All patients underwent comprehensive preoperative evaluations, including renal ultrasound, magnetic resonance urography (MRU), voiding cystourethrography (VCUG), and differential renal function assessment to confirm the diagnosis of POM and determine the severity of hydronephrosis.
A total of 41 pediatric patients were included and categorized into two groups based on the surgical approach: the TALUR group (n = 21) and the Politano procedure group (n = 20). Inclusion Criteria: (1) SFU Grade III–IV hydronephrosis. (2) Progressive renal function decline confirmed by diuretic renography. (3) No prior surgical treatment for POM. Exclusion Criteria: (1) Bilateral ureteral stenosis. (2) Secondary causes of ureteral obstruction (e.g., trauma, malignancy). (3) Severe comorbidities precluding laparoscopic surgery. The study was approved by the institutional review board, and informed consent was obtained from all guardians before enrollment.
Surgical technique
Preoperative preparation
All patients underwent standard preoperative preparation, including bowel preparation with a preoperative enema to reduce postoperative abdominal distension.
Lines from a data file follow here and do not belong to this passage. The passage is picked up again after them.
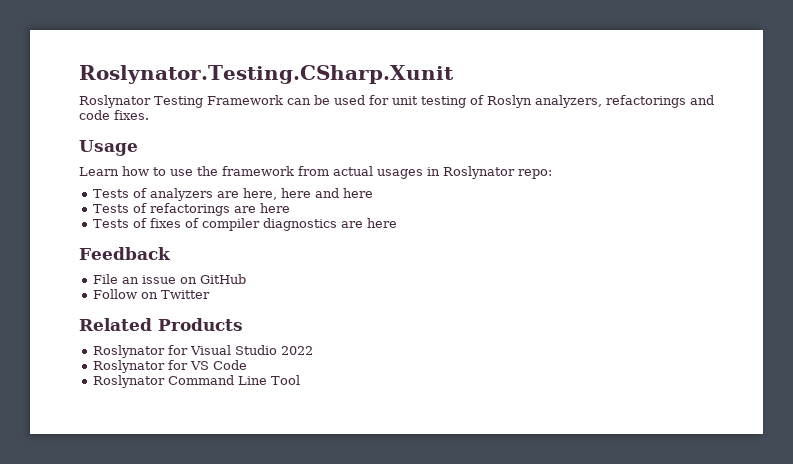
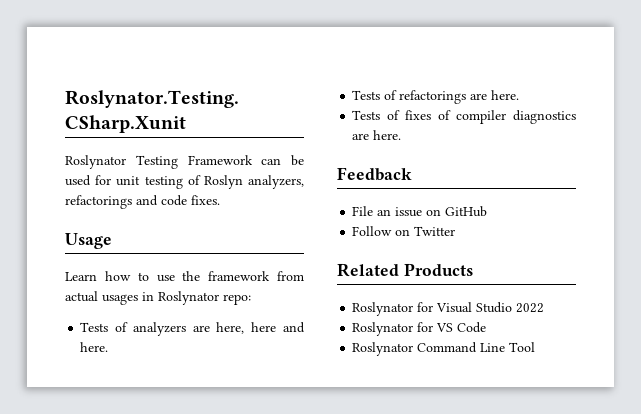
[342,188,373,198] here -> [80,342,109,352] here.
[259,203,290,213] here -> [491,90,520,100] here.
[366,218,397,228] here -> [373,130,402,140] here.

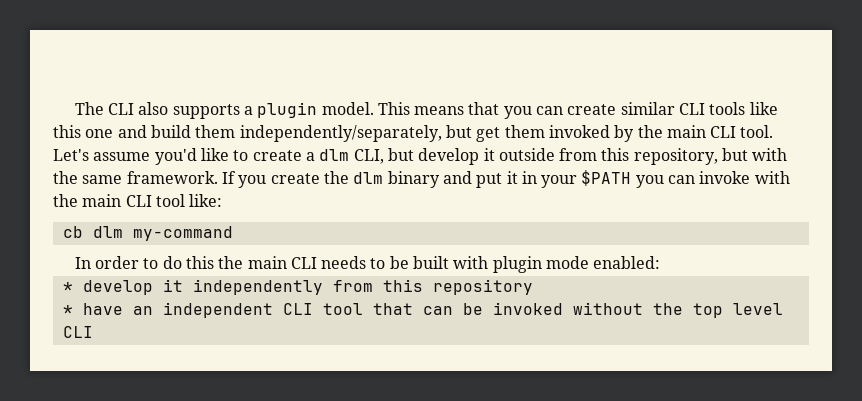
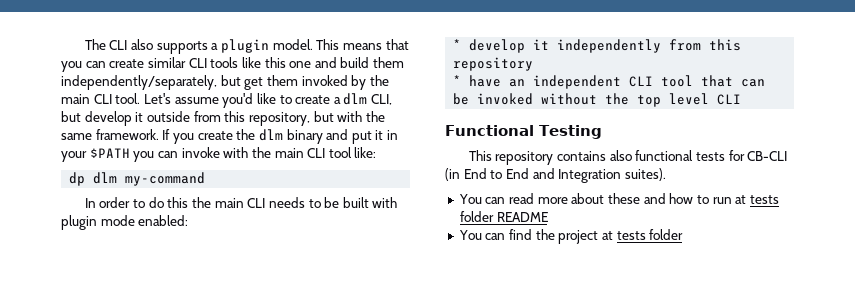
[62,226,83,238] cb -> [69,172,86,186] dp
(93, 332) none -> [445,125,602,139] [468,150,788,165] [445,168,666,183] [458,193,779,204] [459,211,548,222] [458,229,684,244] // Functional Testing // This repository contains also functional tests for CB-CLI (in End to End and Integration suites). // You can read more about these and how to run at tests folder README // You can find the project at tests folder

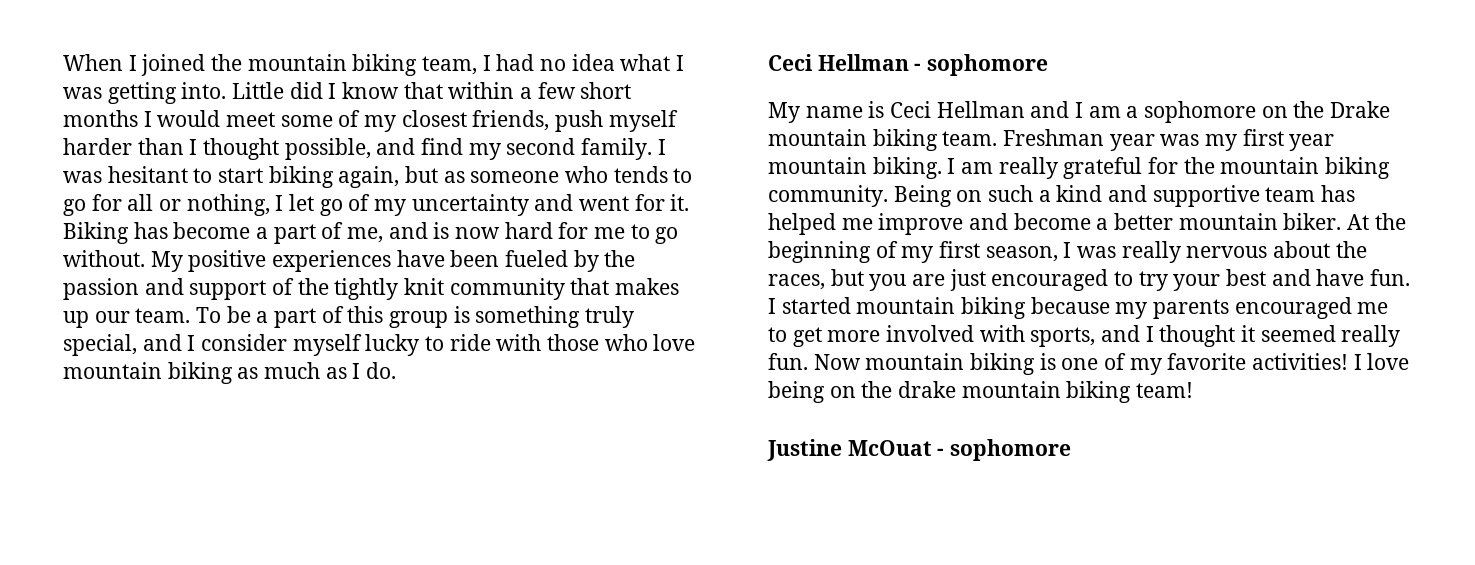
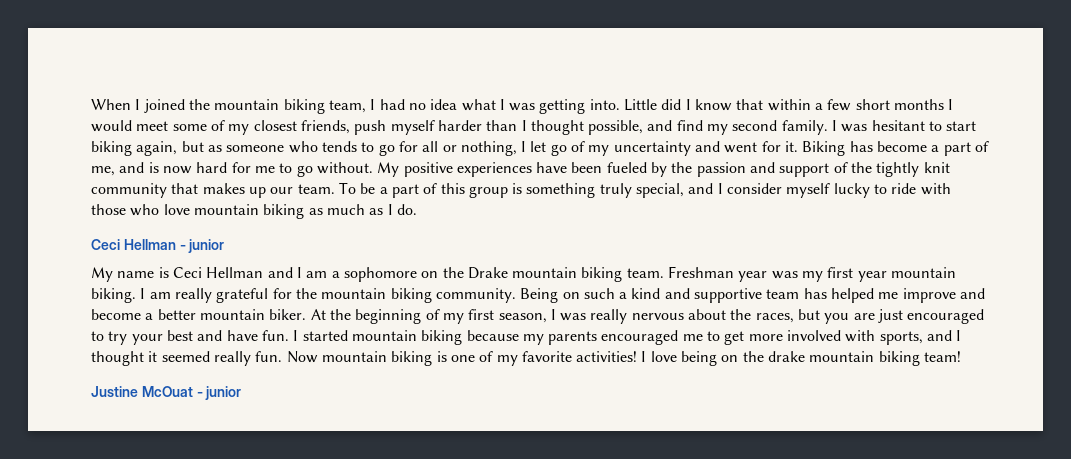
[927,54,1049,76] sophomore -> [188,239,225,253] junior
[950,439,1072,461] sophomore -> [205,386,242,400] junior

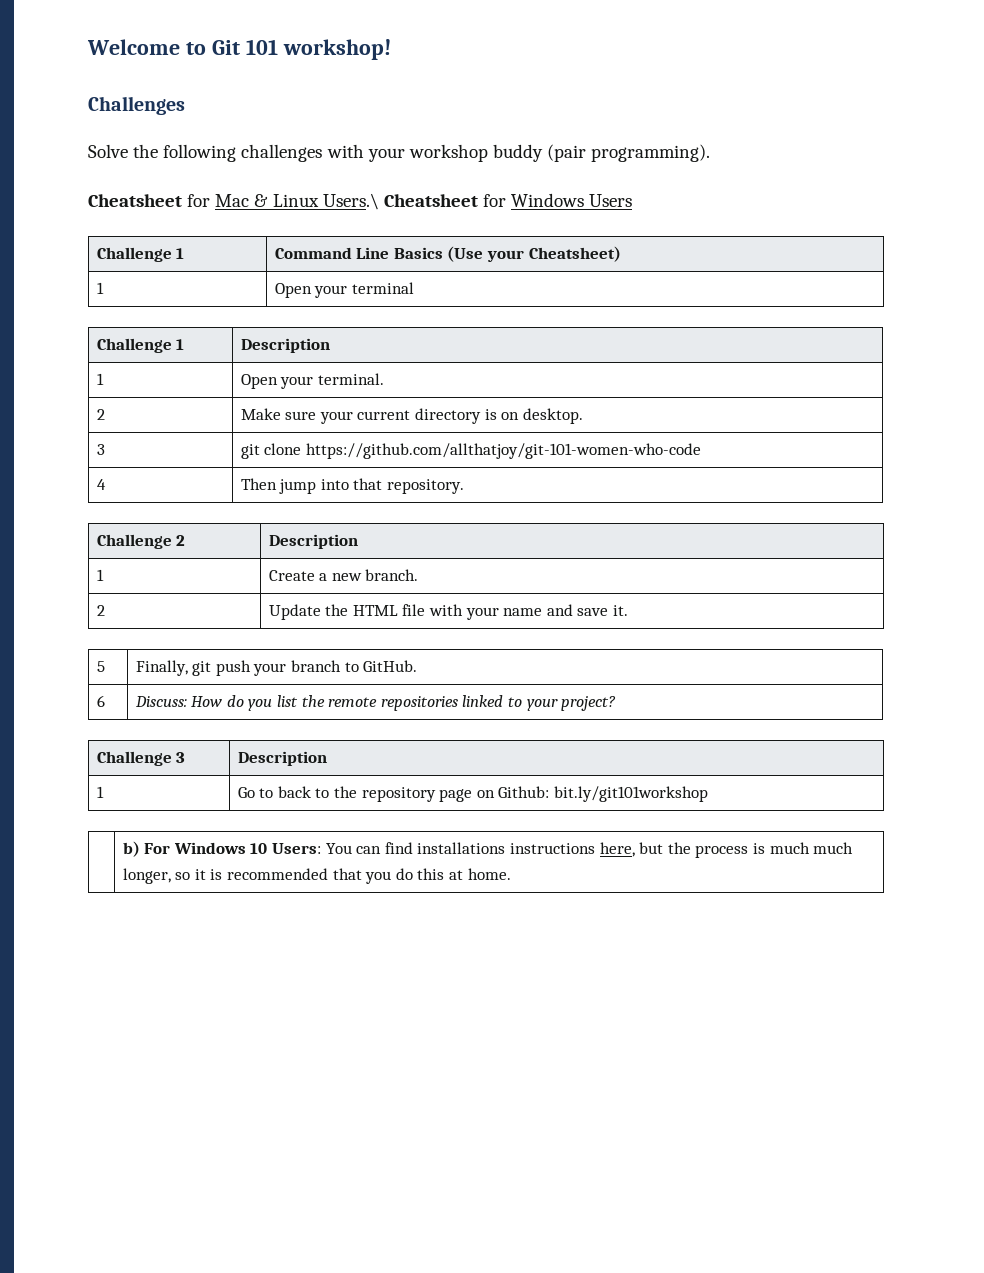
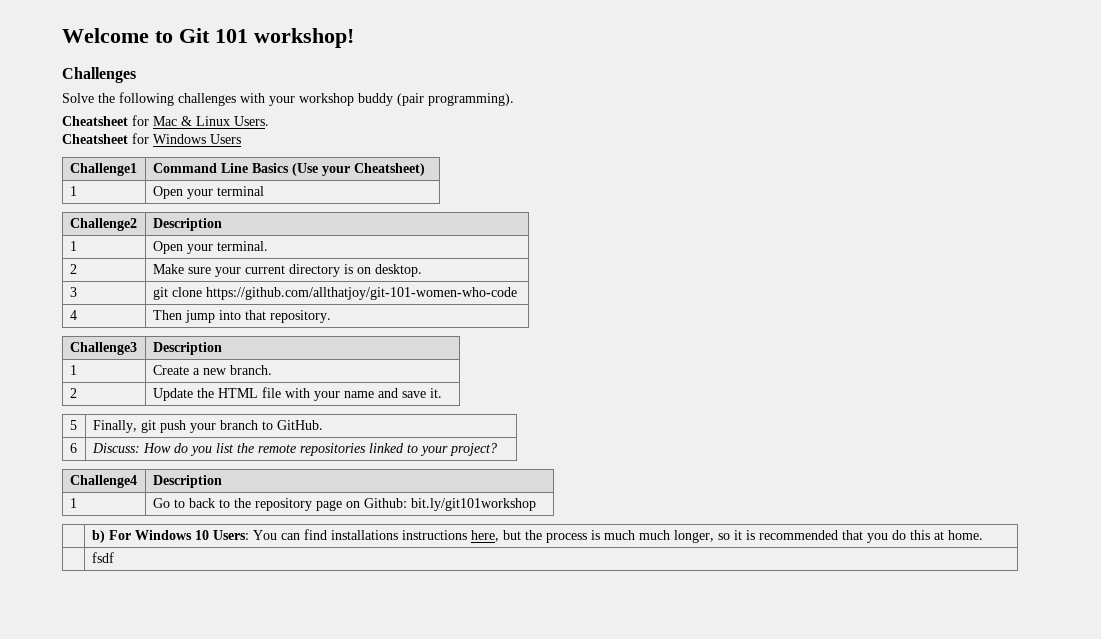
[322,193,379,210] Users.\ -> [234,116,269,126] Users. //
[96,247,185,262] Challenge 1 -> [69,163,137,176] Challenge1
[96,338,185,353] Challenge 1 -> [69,218,137,231] Challenge2
[96,534,186,549] Challenge 2 -> [69,342,137,355] Challenge3
[96,751,186,766] Challenge 3 -> [69,475,137,488] Challenge4
(511, 874) none -> [91,552,114,563] // | fsdf

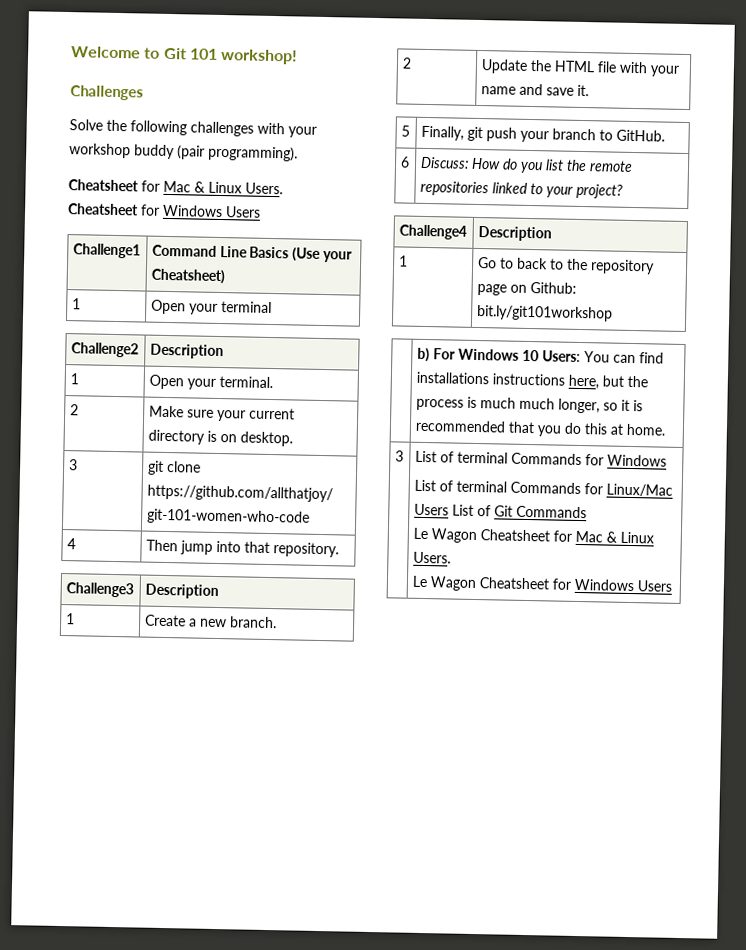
[91,552,114,563] | fsdf -> [394,450,404,462] [414,450,667,467] [413,479,673,497] [413,503,587,519] [412,527,654,544] [412,551,451,564] [411,575,673,592] 3 | List of terminal Commands for Windows // List of terminal Commands for Linux/Mac Users List of Git Commands // Le Wagon Cheatsheet for Mac & Linux Users. // Le Wagon Cheatsheet for Windows Users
Antibiotic prophylaxis was administered with cephalosporins 30 min before surgery to minimize the risk of postoperative infection. Preoperative imaging evaluation, including renal ultrasound, magnetic resonance urography (MRU), and voiding cystourethrography (VCUG), was performed to identify the location of ureteral stenosis and assess the severity of hydronephrosis.
Surgeon and surgical approach
All procedures were performed by a single experienced laparoscopic pediatric urologist proficient in transabdominal laparoscopic ureteral reimplantation (TALUR). The patient was placed in the Trendelenburg position (15° head-down tilt) with a slight contralateral tilt to optimize the surgical field. A Foley catheter was inserted preoperatively for continuous bladder drainage. Pneumoperitoneum was established through a 5 mm umbilical port for CO₂ insufflation, maintaining an intra-abdominal pressure of 10–12 mmHg. Trocar placement included a 5 mm umbilical port for the camera and two additional 5 mm working ports at the midclavicular line at the level of the umbilicus. No 3 mm ports were used, as they provide less stability for precise suturing.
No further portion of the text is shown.